Anyone have any experience with such a problem? Any pointers would be great appreciated.

[5TonsOfFlax]

I'm not sure there is a unique solution unless you know something about the geometry of the selected shape. Essentially, you need to solve for z for each point given a transformation which takes a 2d (x,y) to a 3d (x,y,z). The actual projection will make a difference. An orthographic projection would be pretty easy to do, since x and y will not change.

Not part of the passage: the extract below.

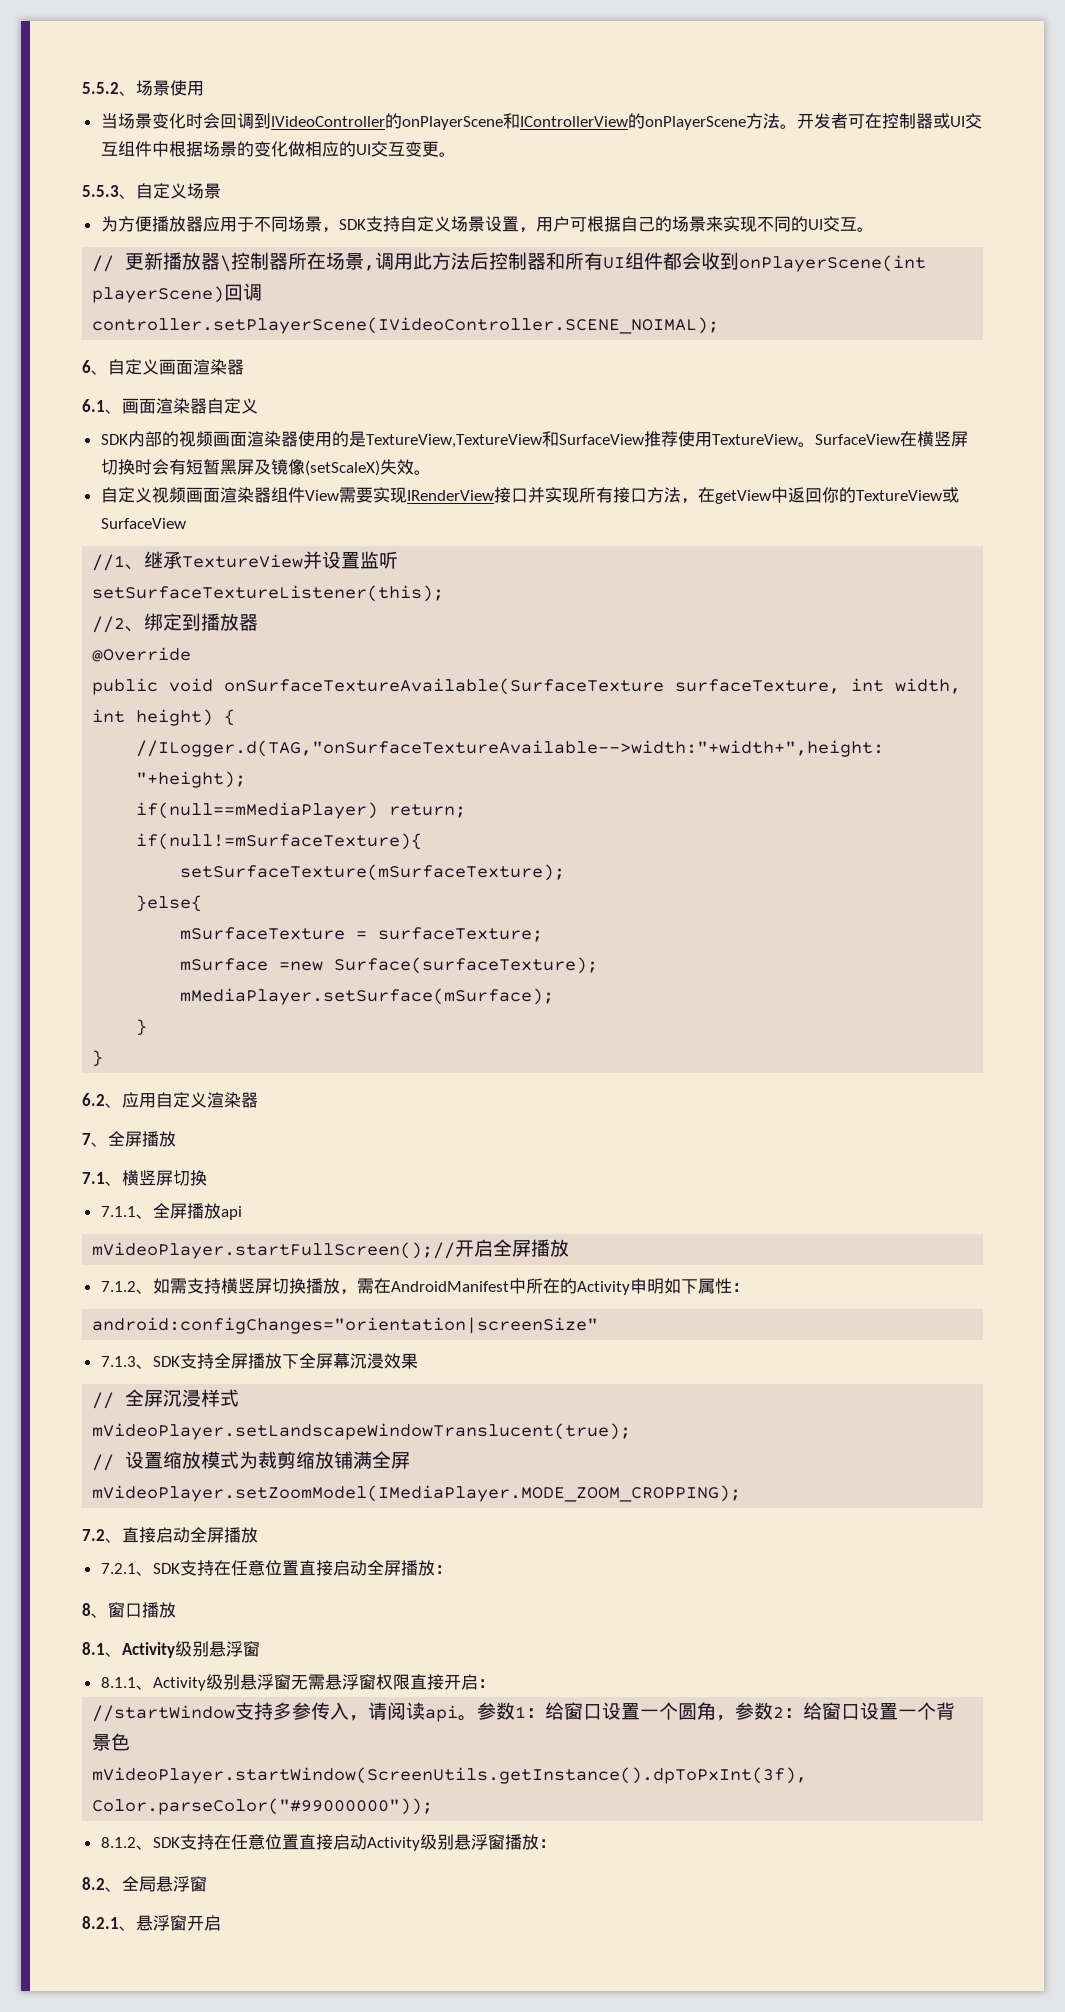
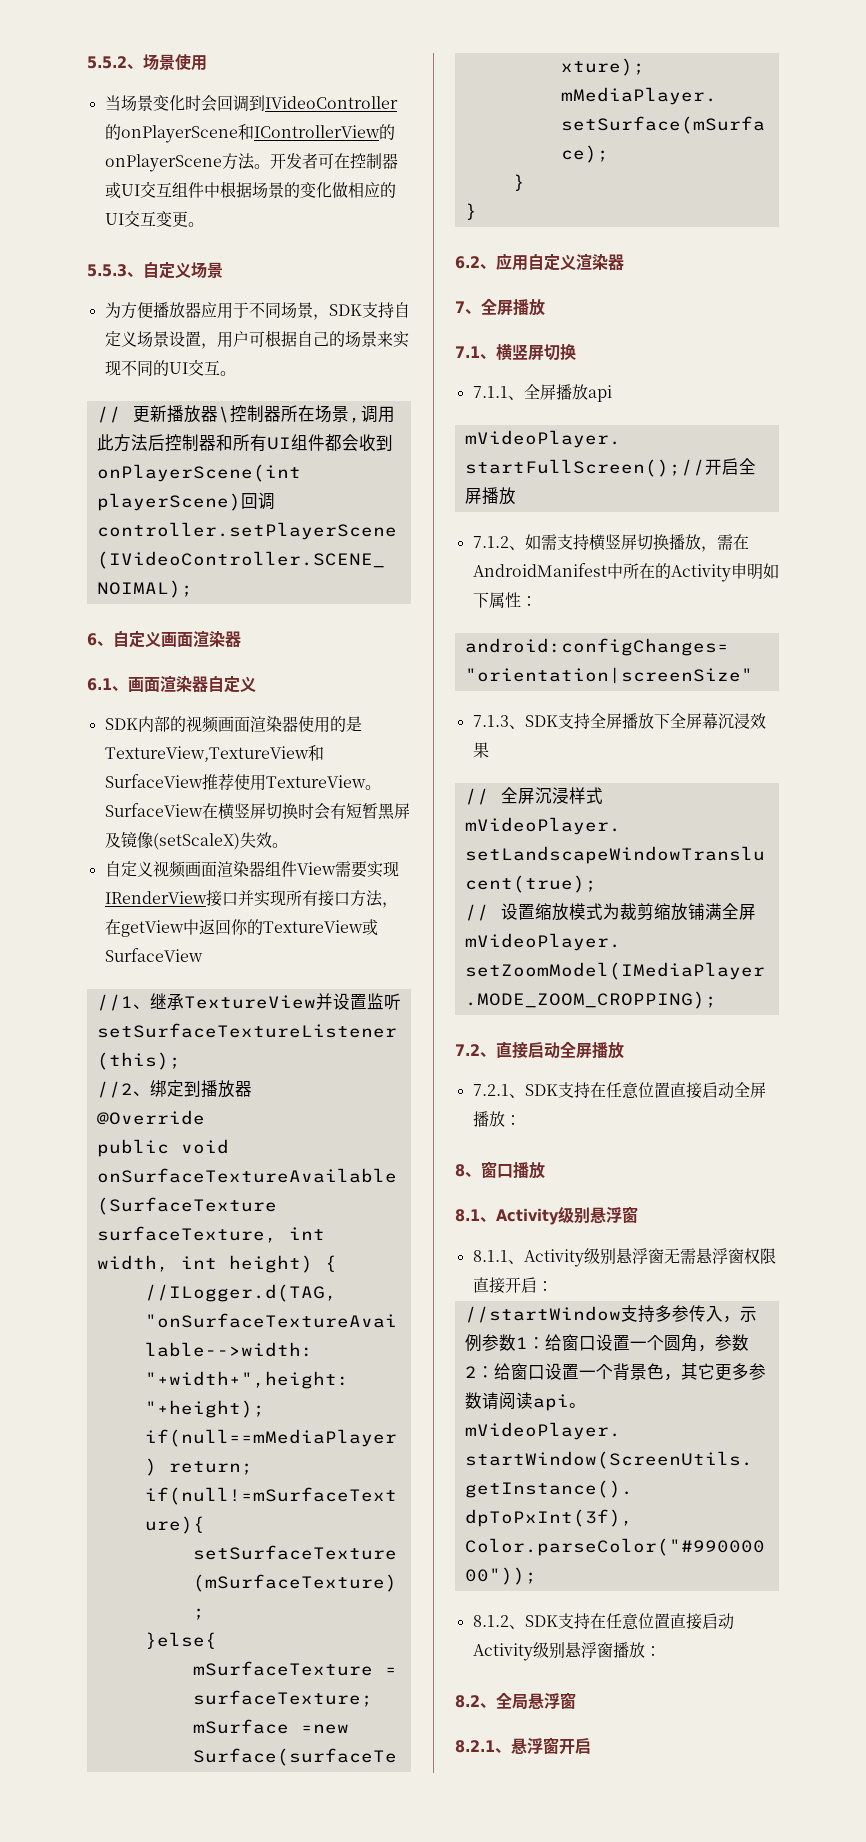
- //startWindow支持多参传入，请阅读api。参数1：给窗口设置一个圆角，参数2：给窗口设置一个背景色
+ //startWindow支持多参传入，示例参数1：给窗口设置一个圆角，参数2：给窗口设置一个背景色，其它更多参数请阅读api。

But you'll probably want a perspective projection for photographs, and you'll probably need to parameterize that by the field of view.

Even assuming they are all 4 coplanar doesn't seem like it gives enough information, since you don't know the actual size of the object (it could be arbitrarily large and far away). I suppose you could solve it with an assumed scaling constant if you only care about orientation. I'm not sure if you need to assume that your 4 points describe a rectangle or not.

I'm just talking through this, actually. It's an interesting problem, but I don't know exactly how to approach it.

[5TonsOfFlax]

On a little further thought, here is what I think you'll need to do:

You do need to assume that your points describe a rectangle. You have two sets of lines which are parallel in 3d, but converge in the 2d projection. Going by your image, let's call your points R, G, Y, and B by their colors. You have RB and GY as parallels, and RG and BY as parallels. Find the intersection of RB and GY and also of RG and BY. If these intersection points exist, then their coordinates will tell you the orientation of the plane. Either or both may NOT exist if that dimension's orientation is parallel to the plane of projection (the flat image window we are looking through).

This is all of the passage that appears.